The Umbra occlusion library (version 3.3.17 or newer) is used to accelerate and optimize object visibility evaluation for all cameras, including the main camera and light views used for shadow map rendering. The culling runs on the CPU and does not consume GPU resources.
One descriptor heap is created for each descriptor type when the scene is loaded. Hardware Tier 1 is sufficient for containing all the required descriptors in the heaps. Root signature constants and descriptors are used when suitable.
Implicit resource heaps created by ID3D12Device::CreateCommittedResource() are used for most resources. Explicitly created heaps are used for some target resources to reduce memory consumption by placing resources that not needed at the same time on top of each other.
Asynchronous compute is utilized heavily to overlap multiple rendering passes for maximum utilization of the GPU. Async compute workload per frame varies between 10-20%.
The engine supports Phong tessellation and displacement-map-based detail tessellation.

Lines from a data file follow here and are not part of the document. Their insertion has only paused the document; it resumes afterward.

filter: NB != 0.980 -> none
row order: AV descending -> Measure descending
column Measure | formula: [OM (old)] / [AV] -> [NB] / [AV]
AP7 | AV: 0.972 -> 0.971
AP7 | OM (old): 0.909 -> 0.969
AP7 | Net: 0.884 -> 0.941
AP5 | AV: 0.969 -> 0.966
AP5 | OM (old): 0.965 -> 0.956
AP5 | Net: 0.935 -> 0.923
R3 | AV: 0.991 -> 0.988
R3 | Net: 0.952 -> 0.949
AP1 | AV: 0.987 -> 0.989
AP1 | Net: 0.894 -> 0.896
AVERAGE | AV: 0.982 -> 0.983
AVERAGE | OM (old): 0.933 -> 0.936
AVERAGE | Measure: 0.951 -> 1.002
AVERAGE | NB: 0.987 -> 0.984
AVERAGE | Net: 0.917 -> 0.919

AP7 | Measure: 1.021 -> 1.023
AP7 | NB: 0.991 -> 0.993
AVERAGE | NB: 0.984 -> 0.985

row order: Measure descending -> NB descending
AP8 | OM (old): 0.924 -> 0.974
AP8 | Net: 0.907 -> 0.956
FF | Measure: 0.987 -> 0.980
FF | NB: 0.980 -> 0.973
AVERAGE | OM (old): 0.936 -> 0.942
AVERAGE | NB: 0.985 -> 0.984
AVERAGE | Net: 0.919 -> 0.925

Tessellation factors are adjusted to achieve the desired edge length for the output geometry on the render target (G-buffer, shadow map or other). Additionally, patches that are back-facing and patches that are outside of the view frustum are culled by setting the tessellation factor to zero.
Tessellation is turned entirely off by disabling hull and domain shaders when the size of an object’s bounding box on the render target drops below a given threshold.

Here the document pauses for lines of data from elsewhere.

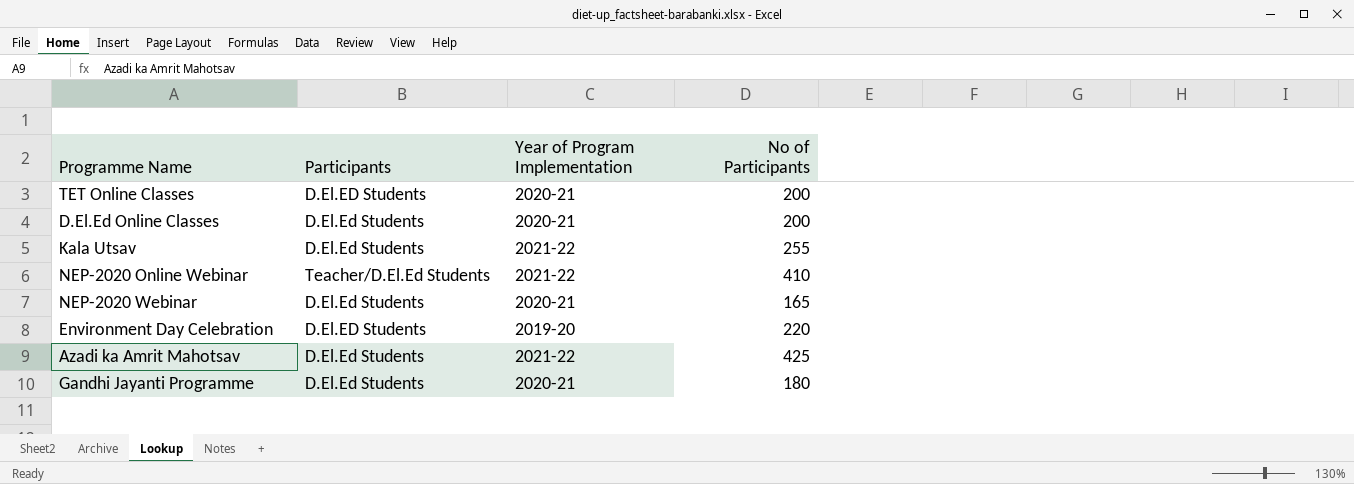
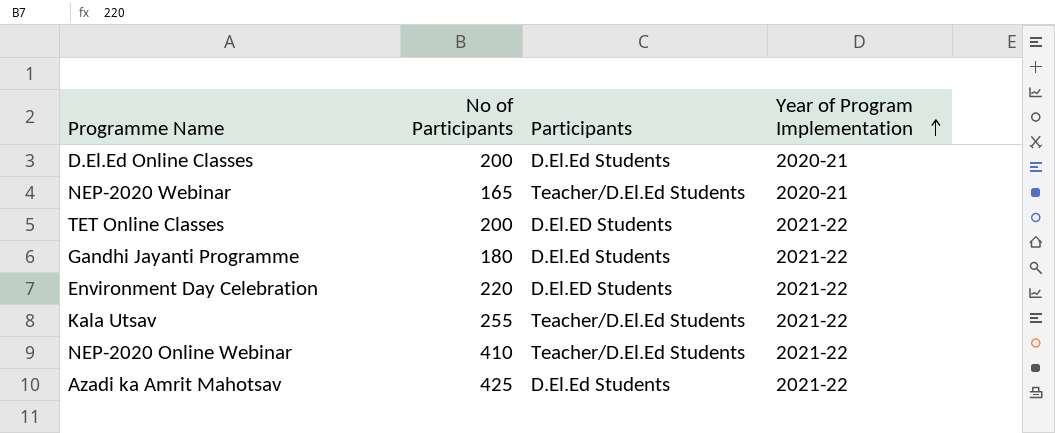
row order: none -> Year of Program Implementation ascending
column No of Participants | position: 4 -> 2
NEP-2020 Webinar | Participants: D.El.Ed Students -> Teacher/D.El.Ed Students
TET Online Classes | Year of Program Implementation: 2020-21 -> 2021-22
Gandhi Jayanti Programme | Year of Program Implementation: 2020-21 -> 2021-22
Environment Day Celebration | Year of Program Implementation: 2019-20 -> 2021-22
Kala Utsav | Participants: D.El.Ed Students -> Teacher/D.El.Ed Students

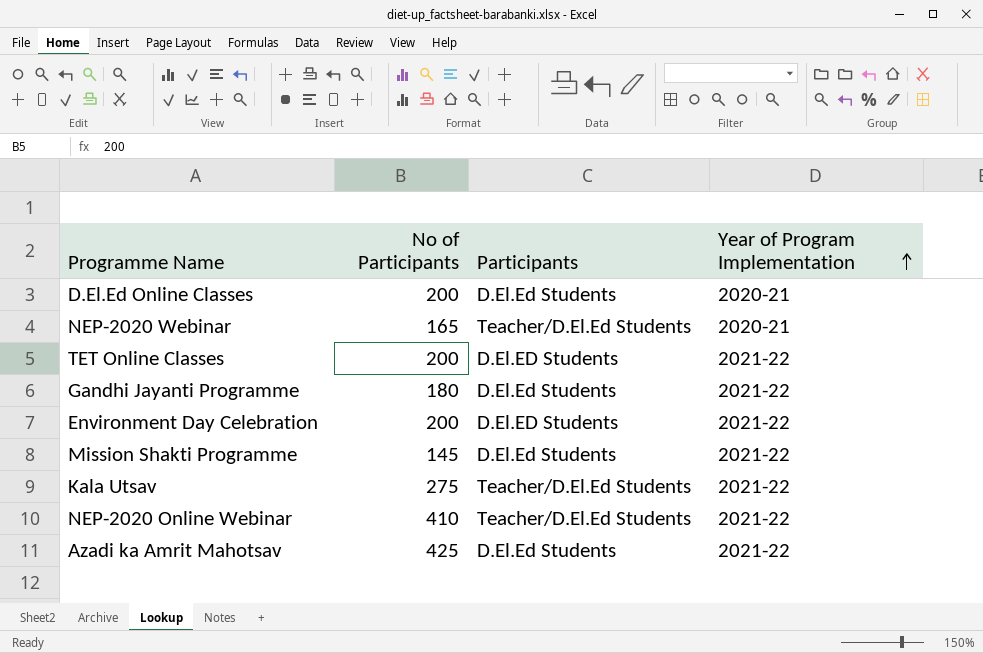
Environment Day Celebration | No of Participants: 220 -> 200
row Mission Shakti Programme: none -> 145 | D.El.Ed Students | 2021-22
Kala Utsav | No of Participants: 255 -> 275

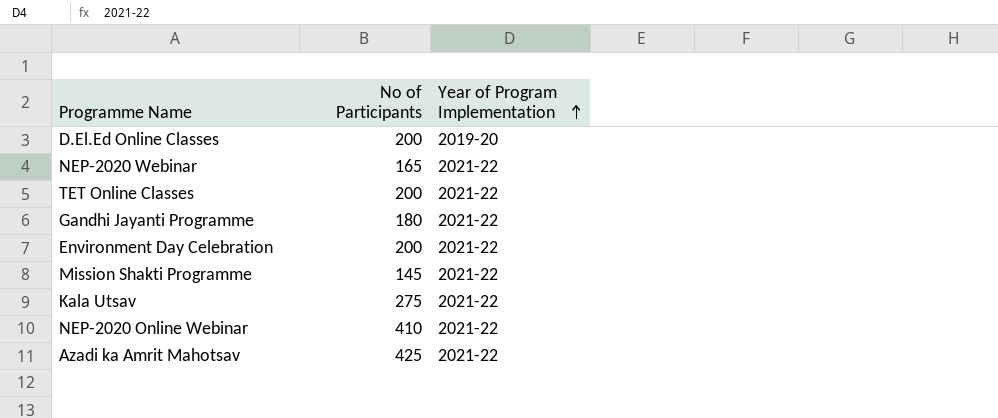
column Participants | position: 3 -> none
D.El.Ed Online Classes | Year of Program Implementation: 2020-21 -> 2019-20
NEP-2020 Webinar | Year of Program Implementation: 2020-21 -> 2021-22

If an object has several geometry LODs, tessellation is used on the most detailed LOD.
Objects are rendered in two steps. First, all opaque objects are drawn into the G-buffer. In the second step, transparent objects are rendered to an A-buffer, which is then resolved on top of surface illumination later on.
Geometry rendering uses a LOD system to reduce the number of vertices and triangles for objects that are far away. This also results in a bigger on-screen triangle size.
The material system uses physically-based materials.
Opaque objects are rendered directly to the G-buffer. The G-buffer is composed of textures such as depth, normal, albedo, material attributes, and luminance. A material might not use all target textures. For example, a luminance texture is only written into when drawing geometries with luminous materials.
For rendering transparent geometries, the engine uses a variant of an order-independent transparency technique called Adaptive Transparency (Salvi et al. 2011). Simply put, a per-pixel list of fragments is created for which a visibility function (accumulated transparency) is approximated. The fragments are blended according to the visibility function and illuminated in the lighting pass to allow them to be rendered in any order. The A-buffer is drawn after the G-buffer to fully take advantage of early depth tests.
In addition to the per-pixel lists of fragments, per 2x2 quad lists of fragments are created. The per-quad lists can be used for selected renderables instead of the per pixel lists. This saves memory when per pixel information is not required for a visually satisfying result. When rendering to per quad lists, a half resolution viewport and depth texture is used to ignore fragments behind opaque surfaces. When resolving the A-buffer fragments for each pixel, both per pixel list and per quad list are read and blended in the correct order. Each per quad list is read for four pixels in the resolve pass.
Lighting is evaluated using a tiled method in multiple separate passes.
Before the main illumination passes, asynchronous compute shaders are used to cull lights, evaluate illumination from prebaked environment reflections, compute screen-space ambient occlusion, and calculate unshadowed surface illumination. These tasks are started right after G-buffer rendering has finished and are executed alongside shadow rendering. All frustum lights, omni-lights and reflection capture probes are culled to small tiles (16x16 pixels) and written to an intermediate buffer. Reflection illumination is evaluated for the opaque surfaces by sampling the precomputed reflection cubes. The results are written out to a separate texture. Ambient occlusion and unshadowed illumination results are written out to their respective targets.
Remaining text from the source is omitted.